The use of dying cells or extracellular vesicles from apoptotic cells generated from tumor cells expressing FMGs has also been evaluated as antitumoral therapy. The syncytiosomes released in vitro by human melanoma cells (Mel888 and Mel624) expressing the GALV-F protein act as a tumor antigen source, activating CD8+ T lymphocytes by crosspresentation of gp100, a melanoma-associated antigen [11, 16]. Recently, our group reported that immunization with dead tumor cells expressing the fusion protein of the infectious salmon anemia virus (ISAV-F) facilitates an antigenic presentation and generates dendritic cell maturation. However, it fails to induce an effective antitumor response in vivo. In the present study, we evaluated a new transfection strategy based on chitosan nanoparticles for in situ transfections of murine melanoma tumors with the ISAV fusion protein gene. We propose this strategy based on the biocompatibility, biodegradability, and innocuousness of chitosan as a pharmaceutical excipient for efficient drug delivery [17, 18].

2. Materials and Methods

2.1. Nanoparticle Generation and Characterization

Complexes were generated by the coacervation method [19] using chitosan (75-85% of deacetylation degree and 50-190 kDa, Sigma) and the vectors described for each case. Chitosan at 0.25% in acetic acid, pH 5.5, was mixed with plasmid DNA (pDNA) dissolved in MilliQ water and incubated 5 min at 55°C and then maintained for 30-60 min at room temperature until its use. pDNA was kept constant, and the amount of chitosan was varied, generating N/P ratios (-NH₂ group of chitosan versus -PO₄^2- group of pDNA) of 1/4, 1/20, 1/28, and 1/40. To characterize the chitosan/pDNA complexes, we made different evaluations.
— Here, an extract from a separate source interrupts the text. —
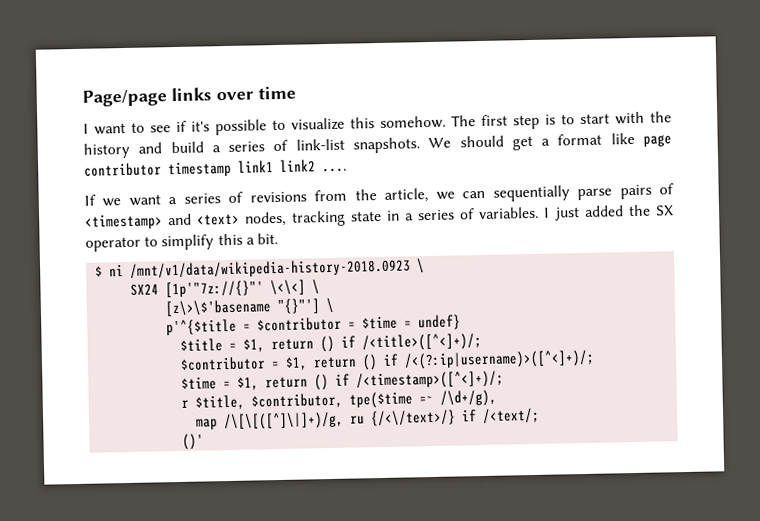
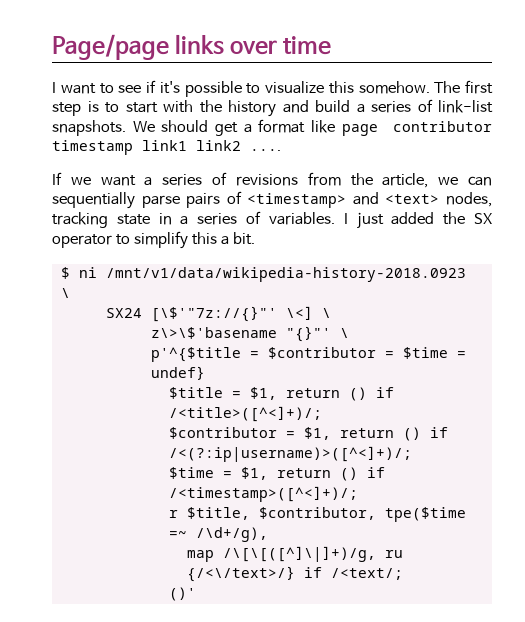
[165,279,321,298] [165,298,322,317] [1p'"7z://{}"' \<\<] \ // [z\>\$'basename "{}"'] -> [150,306,331,322] [150,326,331,342] [\$'"7z://{}"' \<] \ // z\>\$'basename "{}"'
First, we determined complex formation by the electrophoretic migration delay of the pDNA complexed by the chitosan in comparison to naked pDNA (NV, naked vector), using a 0.8% agarose gel in TAE buffer, stained with Gel Red (Biotium). Second, the pDNA loading efficiency was determined by calculating the percentage of pDNA complexed, based on the amount of initial pDNA used to generate the complexes (2.5 μg) and the amount of pDNA present in the supernatant after centrifugation at 14000 g for 10 min. The pDNA was quantified using the Tecan Infinite 200pro spectrophotometer. Third, we determined the diameter and the zeta potential value, as a measure of the surface charge, of the complexes in a 1 ml suspension, using the Zetasizer Nano ZS equipment (Malvern Panalytical, United Kingdom). Fourth, we evaluated the morphology of the suspended complexes synthesized at an N/P ratio of 1/20 and 1/28 by atomic force microscopy (AFM) with the NanoScope IIIa Multimode Equipment (Digital Instruments, USA). Finally, using an expression vector with the green fluorescence protein (GFP) coding sequence as a reporter, we evaluated the transfection efficiency of the different pDNA/complexes in B16 cells after 48 hours, determining GFP+ B16 cells. Samples were analyzed using the Accuri C6 Flow Cytometer (BD Biosciences, USA), and the information was processed using CFlow Plus software (BD Biosciences).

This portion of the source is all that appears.